A part of me does find this intriguing, in the way that it governs the conduct of the game. The idea that a team needs to get the ball to the hot hand is perhaps a statistical and probability-based fallacy. The study does a good job of trying to allow for all the variables of in-game shooting. I particularly appreciate their acknowledgment that after I have hit a few shots in a row, I will have the confidence to take a shot that I probably shouldn’t, resulting in a miss on my stat sheet. I do think that there is an expansion of the hot hand idea that uses this data as an effective coaching strategy. Teams need to get the best shot possible on every possession. It is a simple idea. The player may still miss it, but if enough of the variables are eliminated and it truly doesn’t matter if that individual has hit the previous shot, then this is the strategy that should rule all. Drawing up plays to get a specific player involved in the offense only works if the play is creating the best shot.
In a recent game against the Denver Nuggets, the Boston Celtics were zipping the ball all around the court, constantly finding the most open shot, regardless of who took it. Part of the benefit of their team construction is that they have many players who can shoot well. Therefore, when the ball is flying from player to player, the defense scrambles, and eventually there is someone open. The Denver Nuggets stayed in the game, and eventually won it, by doing the opposite strategy. They had two players who scored over ⅔ of their points.

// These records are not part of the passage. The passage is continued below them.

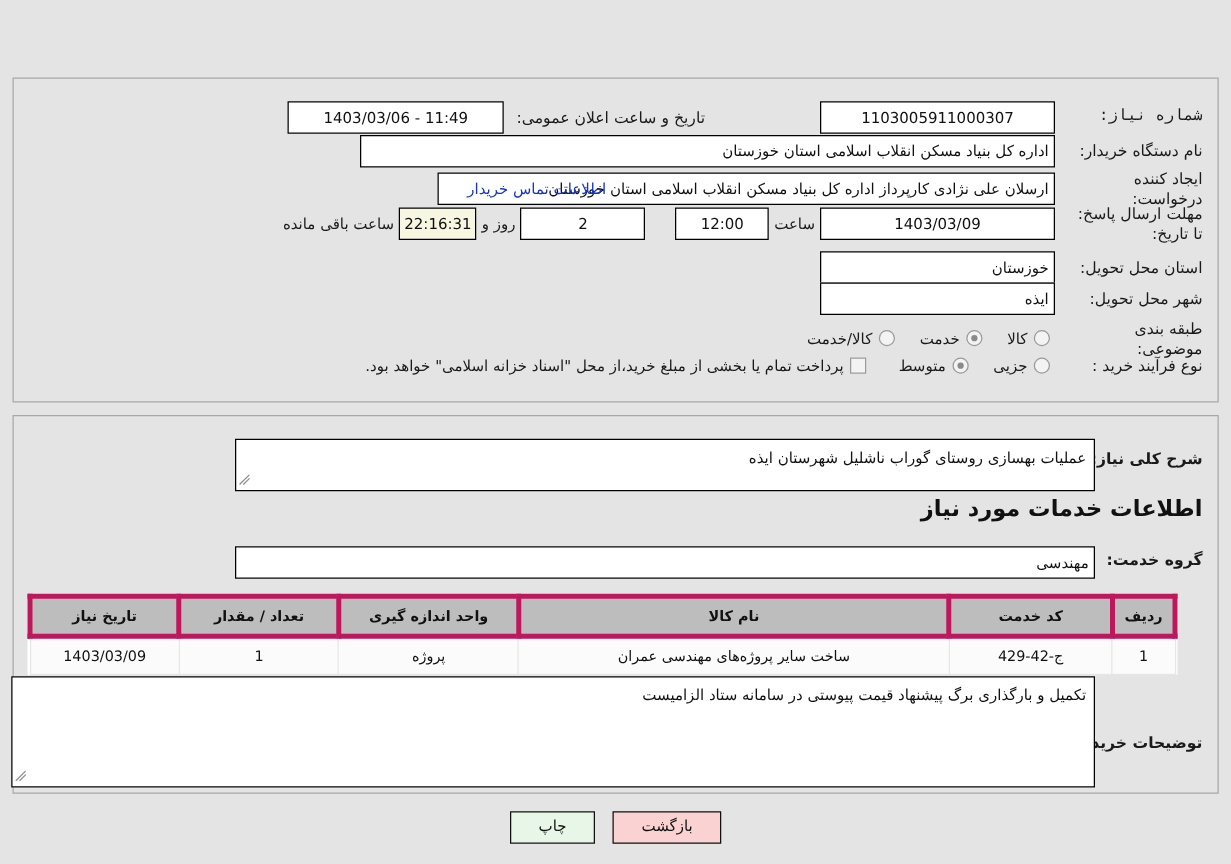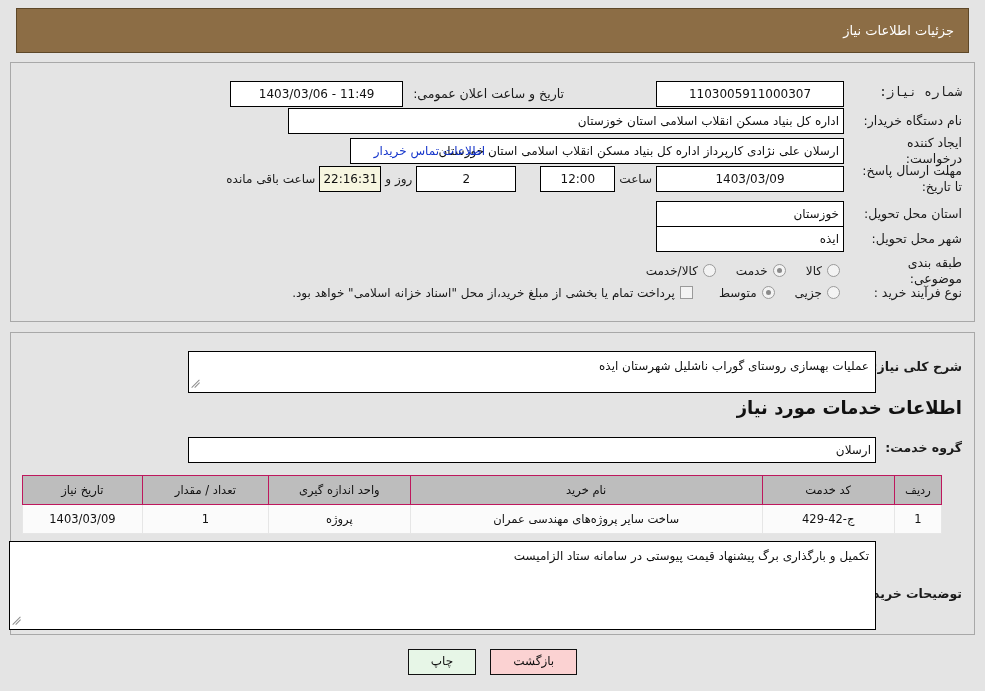--- a/index.html
+++ b/index.html
@@ -224,22 +224,22 @@
     position: absolute;
     border-collapse: collapse;
     direction: rtl;
     font-size: 11.5px;
     background: #fff;
     z-index: 2;
   }
   .tbl th {
     background: #bdbdbd;
     color: #111;
-    font-weight: normal;
-    border: 1px solid #be185d;
+    font-weight: bold;
+    border: 4px solid #be185d;
     padding: 7px 4px;
     text-align: center;
     white-space: nowrap;
   }
   .tbl td {
     background: #fbfbfb;
     border: 1px solid #e6e6e6;
     padding: 7px 4px;
     text-align: center;
     color: #111;
@@ -274,23 +274,20 @@
 
   <div class="watermark">
     <div class="wm-row">
       <div class="wm-shield"></div>
       <div class="wm-text">AriaTender.net</div>
     </div>
     <div class="wm-arrow"></div>
     <div class="wm-arrow-stem"></div>
   </div>
 
-  <div class="header-bar">
-    <span class="header-title">جزئیات اطلاعات نیاز</span>
-  </div>
 
   <div class="panel" id="panel-top">
 
     <div class="frow" style="top:18px; right:12px;">
       <span class="lbl" style="width:108px;font-family:Liberation Mono, monospace;">شماره نیاز:</span>
       <span class="fld" style="width:188px; margin-right:10px;">1103005911000307</span>
     </div>
     <div class="frow" style="top:18px; right:410px;">
       <span class="lbl">تاریخ و ساعت اعلان عمومی:</span>
       <span class="fld" style="width:173px; margin-right:10px;">11:49 - 1403/03/06</span>
@@ -365,28 +362,28 @@
 
     <span class="lbl bold-lbl" style="position:absolute; top:26px; right:12px;">شرح کلی نیاز:</span>
     <div class="ta" style="position:absolute; top:18px; right:98px; width:688px; height:42px;">
       <span>عملیات بهسازی روستای گوراب ناشلیل شهرستان ایذه</span>
       <span class="grip"></span>
     </div>
 
     <div class="sec-heading" style="top:64px; right:12px;">اطلاعات خدمات مورد نیاز</div>
 
     <span class="lbl bold-lbl" style="position:absolute; top:107px; right:12px;">گروه خدمت:</span>
-    <div class="fld r" style="position:absolute; top:104px; right:98px; width:688px; height:22px;">ارسلان</div>
+    <div class="fld r" style="position:absolute; top:104px; right:98px; width:688px; height:22px;">مهندسی</div>
 
     <table class="tbl" style="top:142px; right:32px; width:920px;">
       <thead>
         <tr>
           <th style="width:40px;">ردیف</th>
           <th style="width:133px;">کد خدمت</th>
-          <th style="width:365px;">نام خرید</th>
+          <th style="width:365px;">نام کالا</th>
           <th style="width:140px;">واحد اندازه گیری</th>
           <th style="width:125px;">تعداد / مقدار</th>
           <th style="width:117px;">تاریخ نیاز</th>
         </tr>
       </thead>
       <tbody>
         <tr>
           <td class="num">1</td>
           <td class="num">ج-42-429</td>
           <td>ساخت سایر پروژه‌های مهندسی عمران</td>

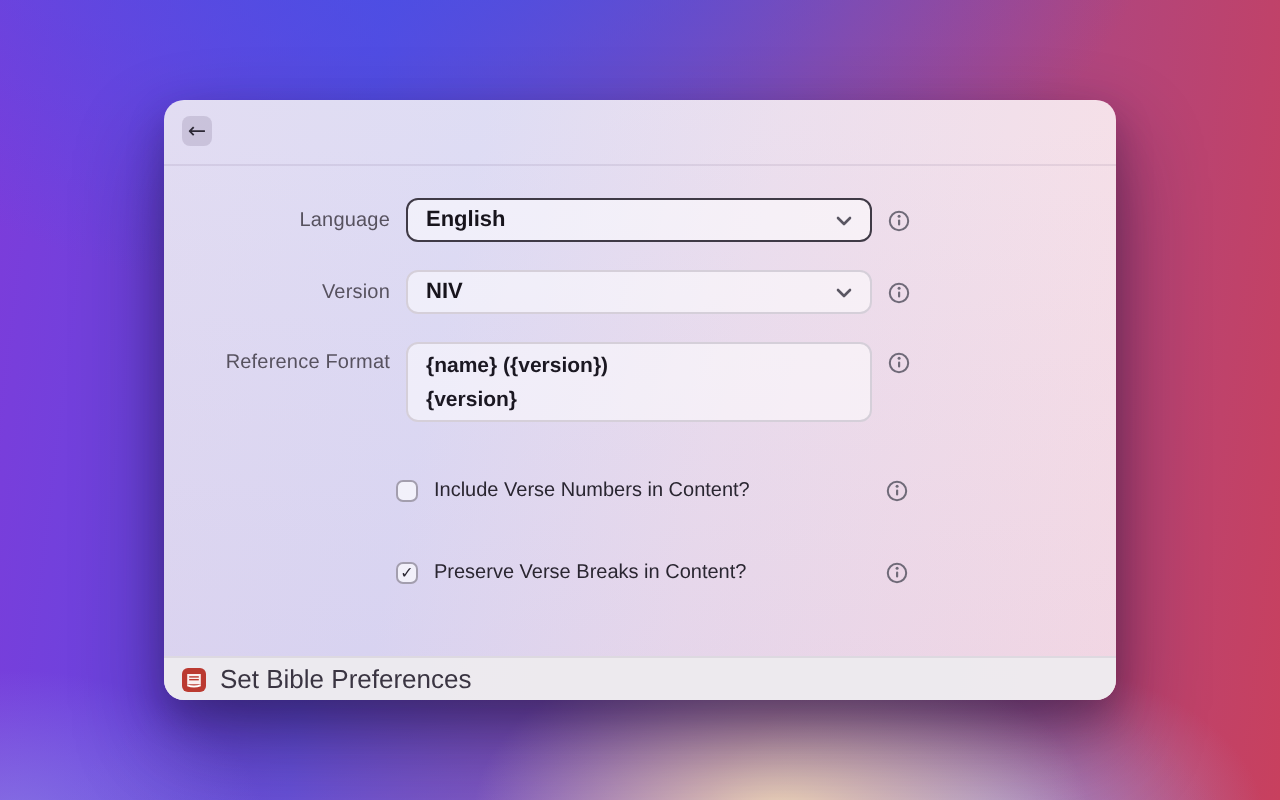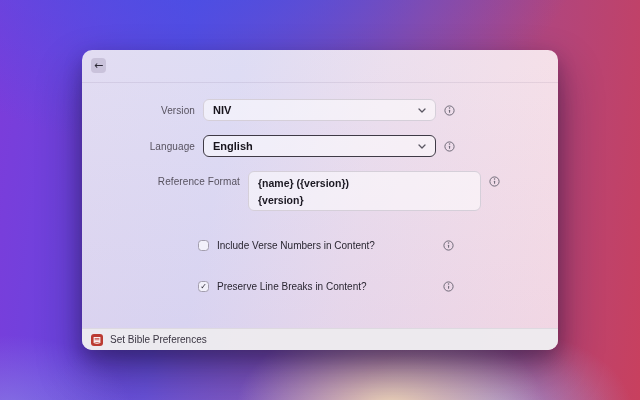--- a/index.html
+++ b/index.html
@@ -28,21 +28,21 @@
     background:rgba(120,105,135,.22);border-radius:4px;border:none;
     display:flex;align-items:center;justify-content:center;
     font-size:11px;line-height:1;color:#2c2835;cursor:pointer;padding:0;
     font-family:"DejaVu Sans", sans-serif;
   }
   .content{position:relative;padding-top:16px;}
   .row{
     display:grid;grid-template-columns:113px 233px 1fr;column-gap:8px;
     align-items:center;margin-bottom:14px;
   }
-  .row.align-top{align-items:start;padding-left:45px;}
+  .row.align-top{align-items:start;}
   .row.align-top .field-label{padding-top:5px;}
   .field-label{
     text-align:right;font-size:10px;color:#57525f;letter-spacing:.1px;
   }
   .control{
     box-sizing:border-box;height:22px;border-radius:6px;
     background:rgba(255,255,255,.55);
     border:1px solid #d5cfd9;
     display:flex;align-items:center;justify-content:space-between;
     padding:0 9px;cursor:pointer;
@@ -69,59 +69,59 @@
     font-size:8px;line-height:1;color:#2b2833;font-weight:700;cursor:pointer;
     font-family:"DejaVu Sans", sans-serif;
   }
   .check-label{font-size:10px;color:#2a2631;}
   .footer{
     position:absolute;left:0;right:0;bottom:0;height:21px;
     background:rgba(237,235,238,.95);
     border-top:1px solid rgba(90,70,110,.10);
     display:flex;align-items:center;gap:7px;padding:0 9px;
   }
-  .footer-title{font-size:10px;color:#3a3542;}
+  .footer-title{font-size:13px;color:#3a3542;}
   .chev{margin-left:6px;flex:0 0 auto;}
 </style>
 </head>
 <body>
 
 <div class="window">
 
   <div class="header">
     <button class="back-btn">
       <span>←</span>
     </button>
   </div>
 
   <div class="content">
 
     <div class="row">
-      <div class="field-label">Version</div>
-      <div class="control">
-        <span class="value">NIV</span>
+      <div class="field-label">Language</div>
+      <div class="control focused">
+        <span class="value">English</span>
         <svg class="chev" width="8" height="5" viewBox="0 0 8 5">
             <polyline points="1,1 4,4 7,1" stroke="#5a5662" stroke-width="1.3" fill="none" stroke-linecap="round" stroke-linejoin="round"></polyline>
           </svg>
       </div>
       <div class="info-cell">
         <span class="info-icon">
           <svg width="11" height="11" viewBox="0 0 11 11">
               <circle cx="5.5" cy="5.5" r="4.6" fill="none" stroke="#6f6a78" stroke-width="1"></circle>
               <rect x="5" y="4.7" width="1.1" height="3.1" rx="0.55" fill="#6f6a78"></rect>
               <circle cx="5.55" cy="3.1" r="0.75" fill="#6f6a78"></circle>
             </svg>
         </span>
       </div>
     </div>
 
     <div class="row">
-      <div class="field-label">Language</div>
-      <div class="control focused">
-        <span class="value">English</span>
+      <div class="field-label">Version</div>
+      <div class="control">
+        <span class="value">NIV</span>
         <svg class="chev" width="8" height="5" viewBox="0 0 8 5">
             <polyline points="1,1 4,4 7,1" stroke="#5a5662" stroke-width="1.3" fill="none" stroke-linecap="round" stroke-linejoin="round"></polyline>
           </svg>
       </div>
       <div class="info-cell">
         <span class="info-icon">
           <svg width="11" height="11" viewBox="0 0 11 11">
               <circle cx="5.5" cy="5.5" r="4.6" fill="none" stroke="#6f6a78" stroke-width="1"></circle>
               <rect x="5" y="4.7" width="1.1" height="3.1" rx="0.55" fill="#6f6a78"></rect>
               <circle cx="5.55" cy="3.1" r="0.75" fill="#6f6a78"></circle>
@@ -159,21 +159,21 @@
               <rect x="5" y="4.7" width="1.1" height="3.1" rx="0.55" fill="#6f6a78"></rect>
               <circle cx="5.55" cy="3.1" r="0.75" fill="#6f6a78"></circle>
             </svg>
         </span>
       </div>
     </div>
 
     <div class="check-row">
       <div class="check-left">
         <span class="checkbox">✓</span>
-        <span class="check-label">Preserve Line Breaks in Content?</span>
+        <span class="check-label">Preserve Verse Breaks in Content?</span>
       </div>
       <div class="info-cell">
         <span class="info-icon">
           <svg width="11" height="11" viewBox="0 0 11 11">
               <circle cx="5.5" cy="5.5" r="4.6" fill="none" stroke="#6f6a78" stroke-width="1"></circle>
               <rect x="5" y="4.7" width="1.1" height="3.1" rx="0.55" fill="#6f6a78"></rect>
               <circle cx="5.55" cy="3.1" r="0.75" fill="#6f6a78"></circle>
             </svg>
         </span>
       </div>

They kept giving the ball to Nikola Jokić and Jamal Murray, not because they had hit the last one, but because they were generating the highest probability of a made shot. Jokić was eating the Celtics alive in the post. Murray was losing defenders and getting open looks. I will have to do an entirely separate piece on the biomechanics of shooting, but in this case, Jokić and Murray were removing most of the other variables involved in the chance of shooting. Two different approaches by the two different teams, yet the result was largely the same. When the players’ confidence grew, yes, they were hitting hard shots. Were they hot? Maybe the paper and I are both saying the same thing: Yes, BUT within statistical expectations.
There is a reason this study was conducted by psychologists and not mathematicians. The part that fascinates me most is that I will continue to believe in the hot hand because of the innate feeling that the rim feels two sizes bigger when I’m on. Conversely, I know I will hang my head after I start a game 0 for 3, and I will hesitate on my next shot, trying to find a teammate who will have a better chance of making it.
Perhaps I will be able to use this information as fuel as I’m trying to warm up before the next game. More likely, I will continue to imagine the NBA Jam flaming basketball in my hands as I slide on the icy path from my car to the gym.